The very first thing I thought about after witnessing the Dillard University protest of former KKK grand wizard David Duke’s appearance on the historically Black campus was the 1988 Spike Lee film School Daze. Remember the scene where a hand-picked house Negro is shown warning the Mission College president what might happen to his job security if he failed to squash an effort by Black student leaders to get the school to divest its business interests in apartheid-era South Africa?

As Mission College’s president ponders the student protest, he is reminded by a Black lackey representing the white folks who run the HBCU behind the curtain like the Wiz that the wealthy and powerful members of the school’s board of trustees don’t like to be told what to do with their money.

“Old, old money,” the lackey adds with great emphasis.

While the scene was from a fictional film about a made-up college whose likeness to Morehouse College, Spike Lee’s alma mater, was said to be purely coincidental, the scene from the movie resonated with many and struck a raw nerve with some who have wondered for a long time how many historically Black institutions of higher learning are actually owned and operated by Black folks.

When it comes to African-centered educational institutions, Black ownership definitely matters.

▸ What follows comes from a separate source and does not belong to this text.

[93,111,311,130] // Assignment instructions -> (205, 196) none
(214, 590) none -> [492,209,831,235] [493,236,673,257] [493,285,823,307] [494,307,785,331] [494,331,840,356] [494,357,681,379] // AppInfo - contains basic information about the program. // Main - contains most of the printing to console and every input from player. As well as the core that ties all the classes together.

Black ownership means that the institution gets to set the tone and goals for its students with ultimate missions revolving around Black economic empowerment, autonomy, liberation and self-determination.

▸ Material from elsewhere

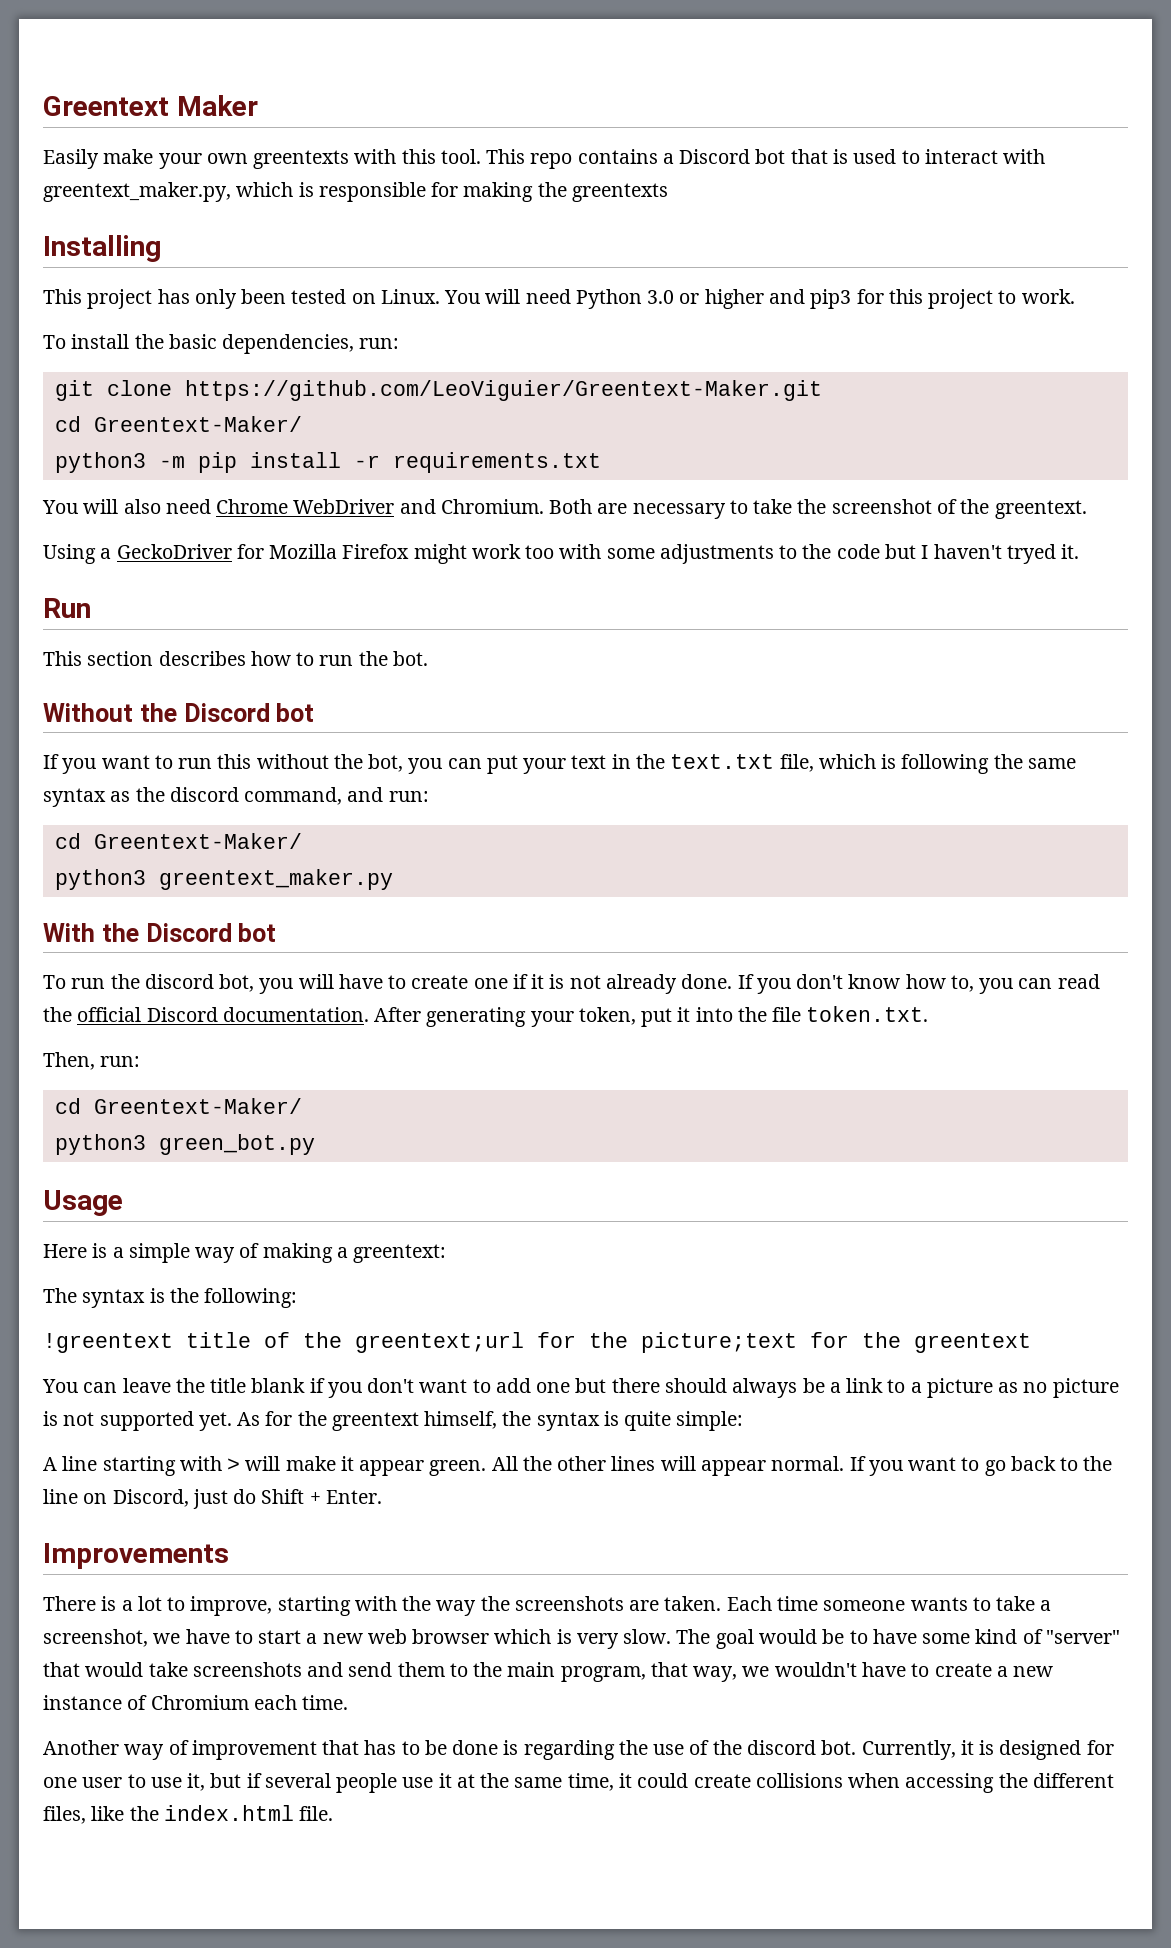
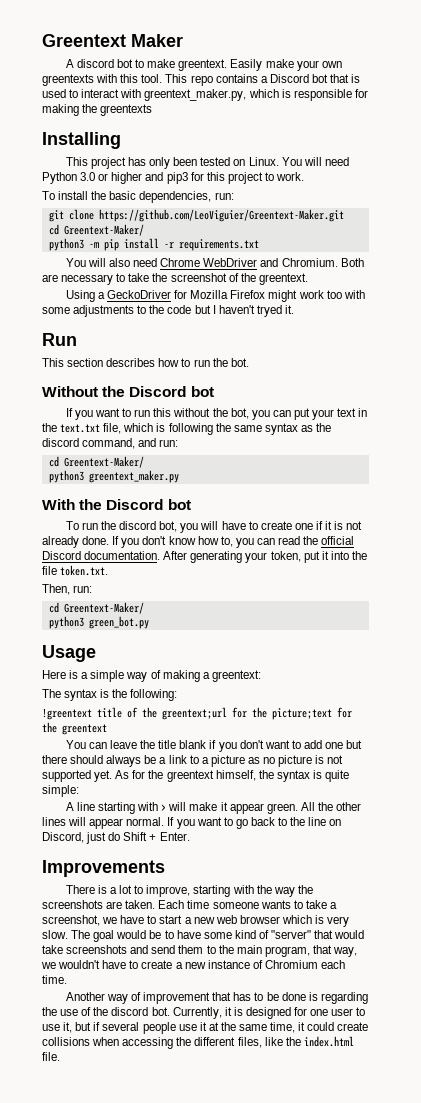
(258, 105) none -> [65,59,228,71] A discord bot to make greentext.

We need to know that the best and brightest young Black minds are being molded by administrators and educators who have their best interests and the interests of all people of African descent at heart. We need to know that the leaders of the historically Black institutions of higher learning are doing everything in their power to ensure that their student bodies are provided access to brilliant artists, activists, seers, doers and thinkers who challenge them to think critically and analytically about the plight of African people on the continent of Africa and throughout the Diaspora. We need to know that these institutions will not hesitate to help their young charges to build collaborations and connections with other young students and scholars of African descent around the world.

We need bold, courageous Black campus administrators whose integrity and vision compel them to move heaven and earth to help students at HBCUs achieve self-actualization.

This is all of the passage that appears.